##### TASK INPUTS #####

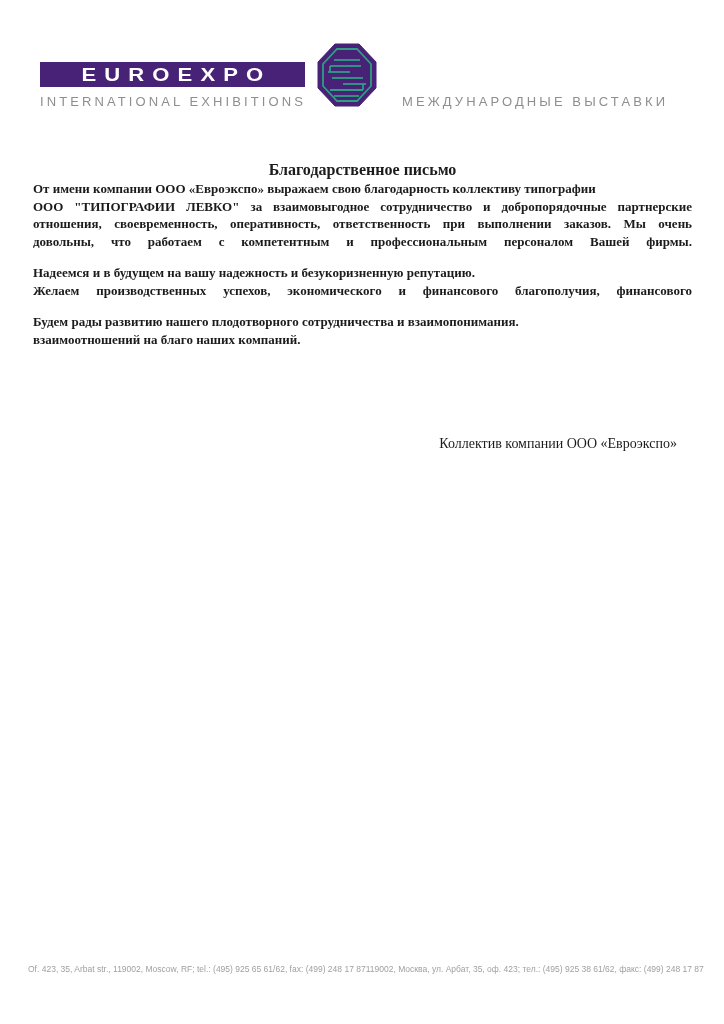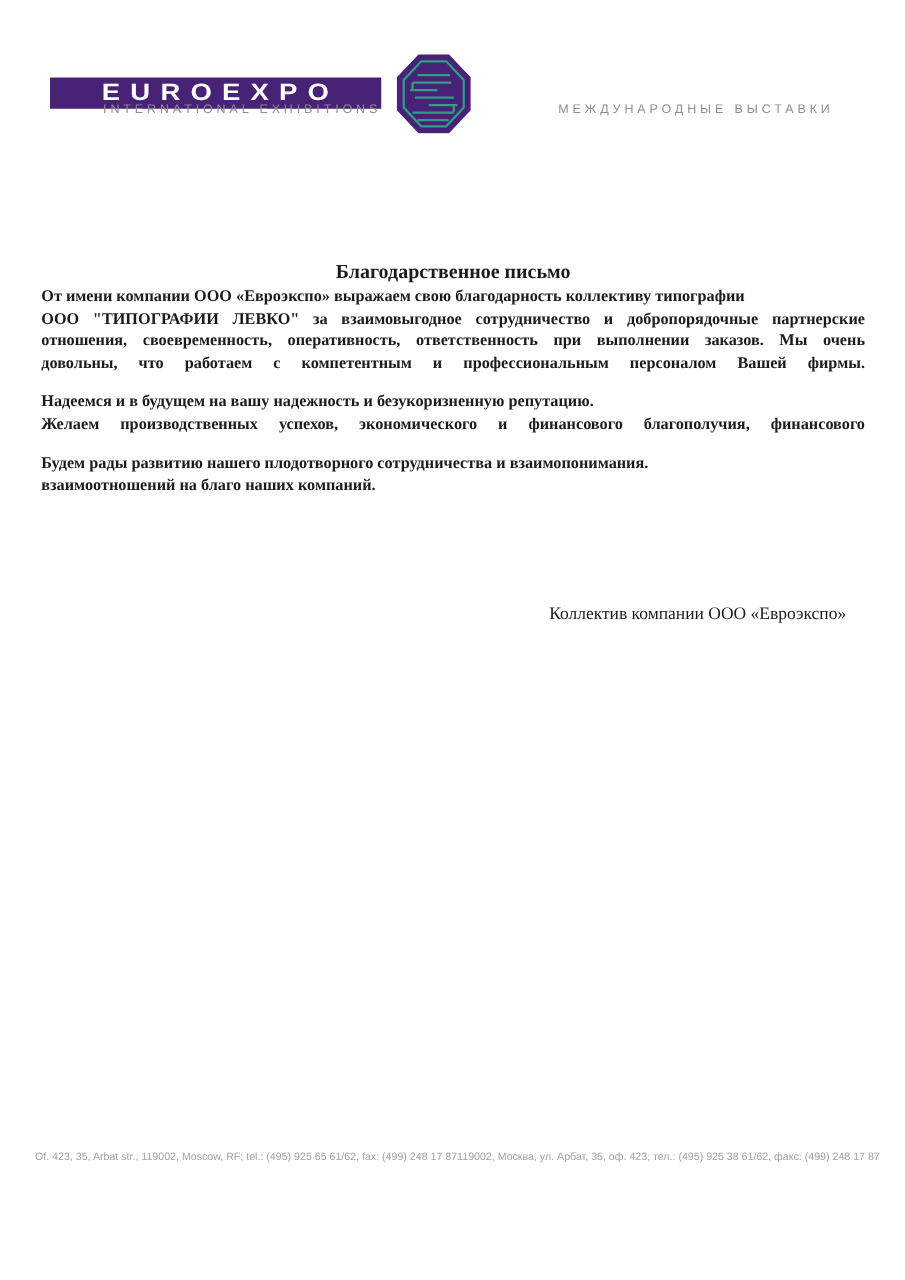--- a/index.html
+++ b/index.html
@@ -43,11 +43,11 @@
   }
   .banner-caption {
     position: absolute;
-    top: 82px;
+    top: 94px;
     width: 265px;
     text-align: right;
     font-family: "Liberation Sans", sans-serif;
-    font-size: 10px;
+    font-size: 13px;
     letter-spacing: 3.1px;
     color: #8e8e8e;
     white-space: nowrap;

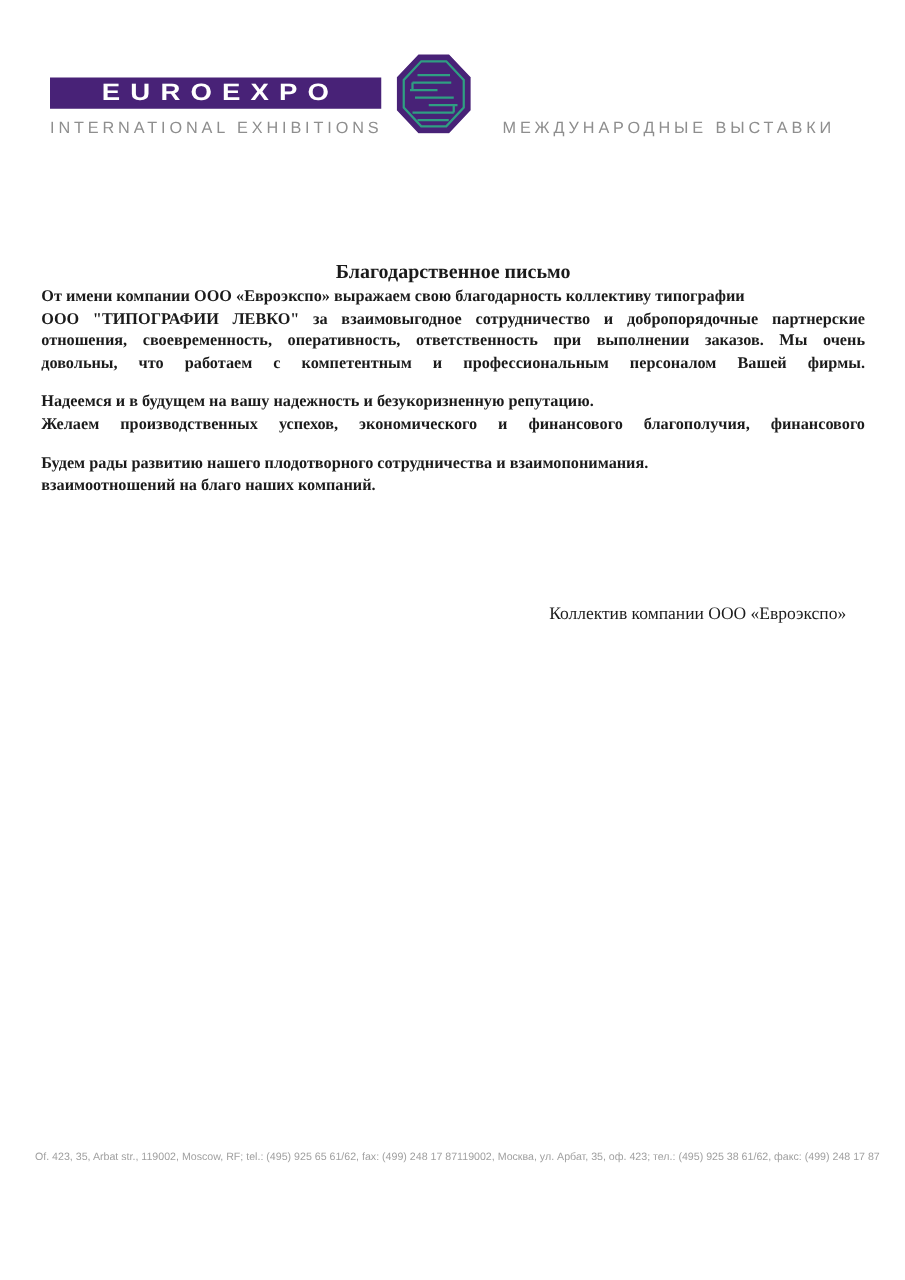--- a/index.html
+++ b/index.html
@@ -70,7 +70,6 @@
     width: 659px;
   }
   .doc-title {
-    margin-top: 48px;
     text-align: center;
     font-size: 16px;
     line-height: 20px;

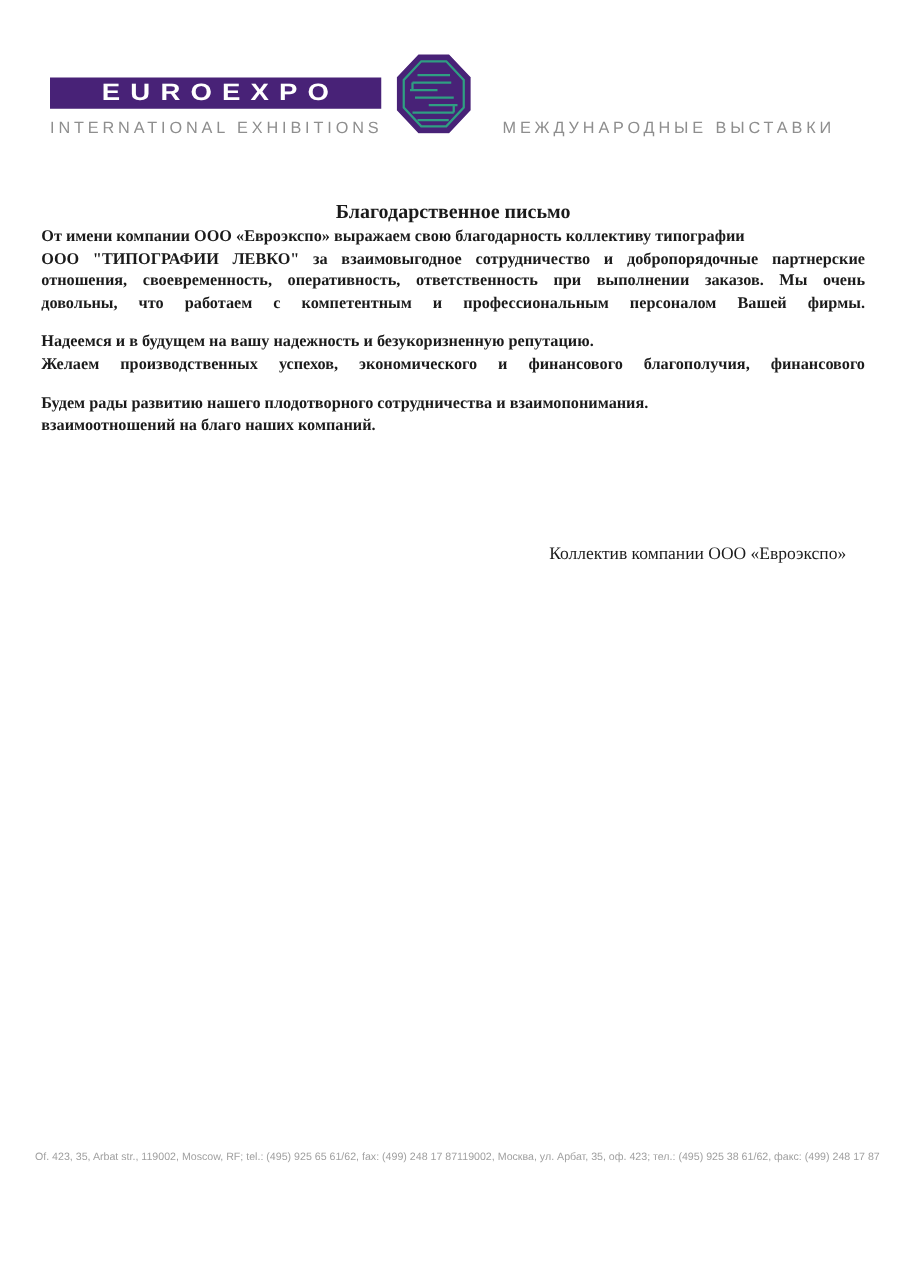--- a/index.html
+++ b/index.html
@@ -91,7 +91,7 @@
   
   .footer {
     position: absolute;
-    top: 920px;
+    top: 964px;
     left: 28px;
     right: 27px;
     display: flex;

#####

— ACTIVITY —
Extract the text of all the records above verbatim, excluding pictures.

— YOUR SOLUTION —
--- a/index.html
+++ b/index.html
@@ -43,11 +43,11 @@
   }
   .banner-caption {
     position: absolute;
-    top: 82px;
+    top: 94px;
     width: 265px;
     text-align: right;
     font-family: "Liberation Sans", sans-serif;
-    font-size: 10px;
+    font-size: 13px;
     letter-spacing: 3.1px;
     color: #8e8e8e;
     white-space: nowrap;

--- a/index.html
+++ b/index.html
@@ -70,7 +70,6 @@
     width: 659px;
   }
   .doc-title {
-    margin-top: 48px;
     text-align: center;
     font-size: 16px;
     line-height: 20px;

--- a/index.html
+++ b/index.html
@@ -91,7 +91,7 @@
   
   .footer {
     position: absolute;
-    top: 920px;
+    top: 964px;
     left: 28px;
     right: 27px;
     display: flex;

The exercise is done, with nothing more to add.